BJD MP Tathagatha Satpathy’s comeback at Union Minister Narendra Singh Tomar’s invitation in Hindi is latest in the protest against Centre’s push to impose Hindi on non-Hindi speaking states.
When Satpathy received a letter in Hindi from Union Rural Development, Panchayati Raj and Drinking Water and Sanitation Minister Tomar on August 11 inviting him to a programme by the government, he sent out a reply in Odia telling him that he doesn’t understand Hindi.
“Why are Union Ministers forcing Hindi on non Hindi speaking Indians? Is this an attack on other languages?” said Sathpathy, putting Tomar’s letter out on Twitter.
Why are Union Ministers forcing Hindi on non Hindi speaking Indians? Is this an attack on other languages? -TS pic.twitter.com/QkcMwKXV1J— Office of T Satpathy (@SatpathyLive) August 18, 2017
The BJD’s chief whip in the Lok Sabha then told the media that he would send a reply to Tomar in a language he himself understands.
“Shri Narendra Singh Tomar ji,
I have received your letter dated 11/08/2017. Thank you for that. But I would like to inform you that I can't understand anything written in this letter as I don't understand Hindi language. I would also like to state that our state Odisha falls in the C category so kindly send us letter in English or Odia.
May Lord Jagannath bless you!”
Replied in Oriya to Hon'ble Union Minister Sri Narendra S Tomar expressing inability to comprehend his Hindi letter.— Office of T Satpathy (@SatpathyLive) August 19, 2017
'(3) Communications from a Central Government office to State or Union Territory in Region "C" or to any office (not being a Central Government office) or person in such State shall be in English,' says The Official Languages Rules.
And this is not the first time that the BJP-led NDA at the Centre has come under fire from non-Hindi speaking states for imposing the language on them.
After coming under attack from several quarters, the government told Parliament in July that it has no intention to impose Hindi over any other Indian language.
All languages are national languages, although Hindi is the official language, said Minister of State for Home Kiren Rijiju, who is in-charge of the Department of official Languages in the central government.
"There is no question of imposition of Hindi over any other language. Hindi is the official language. There is no one language which is national language," he had said in the Rajya Sabha.
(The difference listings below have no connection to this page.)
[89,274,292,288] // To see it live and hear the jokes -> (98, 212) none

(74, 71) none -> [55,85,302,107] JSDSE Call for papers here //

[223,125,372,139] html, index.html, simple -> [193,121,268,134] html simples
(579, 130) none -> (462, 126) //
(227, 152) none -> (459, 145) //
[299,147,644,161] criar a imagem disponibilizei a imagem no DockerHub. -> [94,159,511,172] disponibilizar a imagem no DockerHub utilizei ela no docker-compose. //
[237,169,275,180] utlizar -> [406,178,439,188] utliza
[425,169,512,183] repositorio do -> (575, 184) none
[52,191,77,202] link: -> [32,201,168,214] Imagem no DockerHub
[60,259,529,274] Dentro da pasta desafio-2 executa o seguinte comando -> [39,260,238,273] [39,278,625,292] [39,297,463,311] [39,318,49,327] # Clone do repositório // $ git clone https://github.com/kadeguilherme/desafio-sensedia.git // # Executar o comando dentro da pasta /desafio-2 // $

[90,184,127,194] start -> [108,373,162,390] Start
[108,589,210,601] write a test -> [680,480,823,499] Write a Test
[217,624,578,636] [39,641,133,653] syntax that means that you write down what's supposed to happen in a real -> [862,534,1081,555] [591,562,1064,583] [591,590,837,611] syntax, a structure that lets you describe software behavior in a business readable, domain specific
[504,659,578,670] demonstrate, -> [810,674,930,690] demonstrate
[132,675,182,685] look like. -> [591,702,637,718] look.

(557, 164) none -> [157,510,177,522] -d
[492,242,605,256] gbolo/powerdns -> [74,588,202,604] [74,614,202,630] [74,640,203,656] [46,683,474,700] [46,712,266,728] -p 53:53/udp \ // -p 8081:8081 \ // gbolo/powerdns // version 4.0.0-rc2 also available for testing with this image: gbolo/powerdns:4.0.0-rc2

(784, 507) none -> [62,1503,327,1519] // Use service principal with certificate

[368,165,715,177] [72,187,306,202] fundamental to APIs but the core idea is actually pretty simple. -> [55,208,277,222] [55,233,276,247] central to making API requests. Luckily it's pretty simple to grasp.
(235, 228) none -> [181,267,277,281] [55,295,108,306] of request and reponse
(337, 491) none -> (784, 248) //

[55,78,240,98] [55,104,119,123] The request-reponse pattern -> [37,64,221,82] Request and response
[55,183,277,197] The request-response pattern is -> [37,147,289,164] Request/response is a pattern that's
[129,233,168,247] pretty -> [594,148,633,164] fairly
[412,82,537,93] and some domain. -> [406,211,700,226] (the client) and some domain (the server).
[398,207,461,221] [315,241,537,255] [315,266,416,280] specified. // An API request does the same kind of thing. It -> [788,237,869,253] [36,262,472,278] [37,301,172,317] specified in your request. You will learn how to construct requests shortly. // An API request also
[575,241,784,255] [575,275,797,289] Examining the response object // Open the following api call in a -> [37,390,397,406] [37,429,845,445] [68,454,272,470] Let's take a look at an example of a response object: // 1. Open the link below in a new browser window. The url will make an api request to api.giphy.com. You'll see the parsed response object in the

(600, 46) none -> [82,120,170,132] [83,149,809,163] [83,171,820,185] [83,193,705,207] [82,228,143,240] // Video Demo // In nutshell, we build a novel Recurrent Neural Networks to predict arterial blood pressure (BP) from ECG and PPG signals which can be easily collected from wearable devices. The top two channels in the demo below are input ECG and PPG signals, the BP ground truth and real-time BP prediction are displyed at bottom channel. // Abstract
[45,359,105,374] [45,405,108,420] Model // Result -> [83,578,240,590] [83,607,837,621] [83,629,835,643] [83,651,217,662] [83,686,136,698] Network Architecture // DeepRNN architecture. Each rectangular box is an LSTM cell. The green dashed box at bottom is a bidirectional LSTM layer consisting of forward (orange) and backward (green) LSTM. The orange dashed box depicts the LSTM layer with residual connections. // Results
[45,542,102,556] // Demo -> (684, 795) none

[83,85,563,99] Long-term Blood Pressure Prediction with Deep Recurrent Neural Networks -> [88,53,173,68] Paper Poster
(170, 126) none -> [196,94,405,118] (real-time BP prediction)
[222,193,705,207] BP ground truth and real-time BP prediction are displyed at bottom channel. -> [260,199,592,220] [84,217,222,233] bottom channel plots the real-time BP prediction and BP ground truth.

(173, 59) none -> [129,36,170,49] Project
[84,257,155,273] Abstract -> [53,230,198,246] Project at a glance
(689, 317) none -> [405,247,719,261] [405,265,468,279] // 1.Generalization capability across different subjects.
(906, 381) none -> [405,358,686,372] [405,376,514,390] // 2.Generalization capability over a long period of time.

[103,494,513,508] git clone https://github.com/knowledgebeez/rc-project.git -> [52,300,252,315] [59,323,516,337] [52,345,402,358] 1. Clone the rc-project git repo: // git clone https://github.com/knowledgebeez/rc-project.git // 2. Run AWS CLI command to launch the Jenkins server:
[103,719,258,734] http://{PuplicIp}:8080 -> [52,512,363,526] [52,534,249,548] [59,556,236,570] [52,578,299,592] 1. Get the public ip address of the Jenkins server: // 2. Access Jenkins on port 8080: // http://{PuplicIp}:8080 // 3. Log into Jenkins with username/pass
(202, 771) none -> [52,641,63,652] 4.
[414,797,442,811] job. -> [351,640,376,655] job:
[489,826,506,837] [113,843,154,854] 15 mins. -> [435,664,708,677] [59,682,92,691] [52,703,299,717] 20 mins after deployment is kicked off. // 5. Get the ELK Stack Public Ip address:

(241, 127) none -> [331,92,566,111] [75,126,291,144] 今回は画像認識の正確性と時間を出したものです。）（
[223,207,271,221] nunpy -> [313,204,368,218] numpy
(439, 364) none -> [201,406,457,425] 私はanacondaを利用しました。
At present, there are 22 languages under the 8th Schedule of the Constitution while 38 languages have been listed formally. According to the Ministry of Home Affairs, there are demands for inclusion of 38 more languages in the Eighth Schedule to the Constitution.
Rijiju’s statement had come against the backdrop of allegations from Karnataka and Tamil Nadu that the central government is trying to impose Hindi on non-Hindi speaking states.
The controversy over Hindi being imposed was generated after former President Pranab Mukherjee accepted the recommendation of the Committee of Parliament on Official Language that all dignitaries, including the president and ministers, especially those who can read and speak Hindi, may be requested to give their speech/statement in Hindi only.
Towards the end of July, RSS activist Dina Nath Batra in a recommendation to the NCERT demanded that Urdu and Arabic words to be removed from school text books.
Batra, who heads Nyas, said that various things ought to be removed from the text books referring to Mughal emperors as generous, former Prime Minister Manmohan Singh's apology over the 1984 riots, and the sentence that around 2000 Muslims were allegedly killed in the Gujarat riots.
The recommendations were about five pages which highlighted the portions of what to be removed.
Less than a week ago, Karnataka’s Congress CM Siddaramaiah Karnataka said "imposition" of any language on a state, which has its own official language, is unconstitutional.
His statement comes at a time when pro-Kannada outfits were against use of Hindi on Namma Metro signboards. Siddaramaiah had written to the Centre stating the state government was compelled to ask the Bangalore Metro Rail Corporation to temporarily re-design signboards in stations without the Hindi language.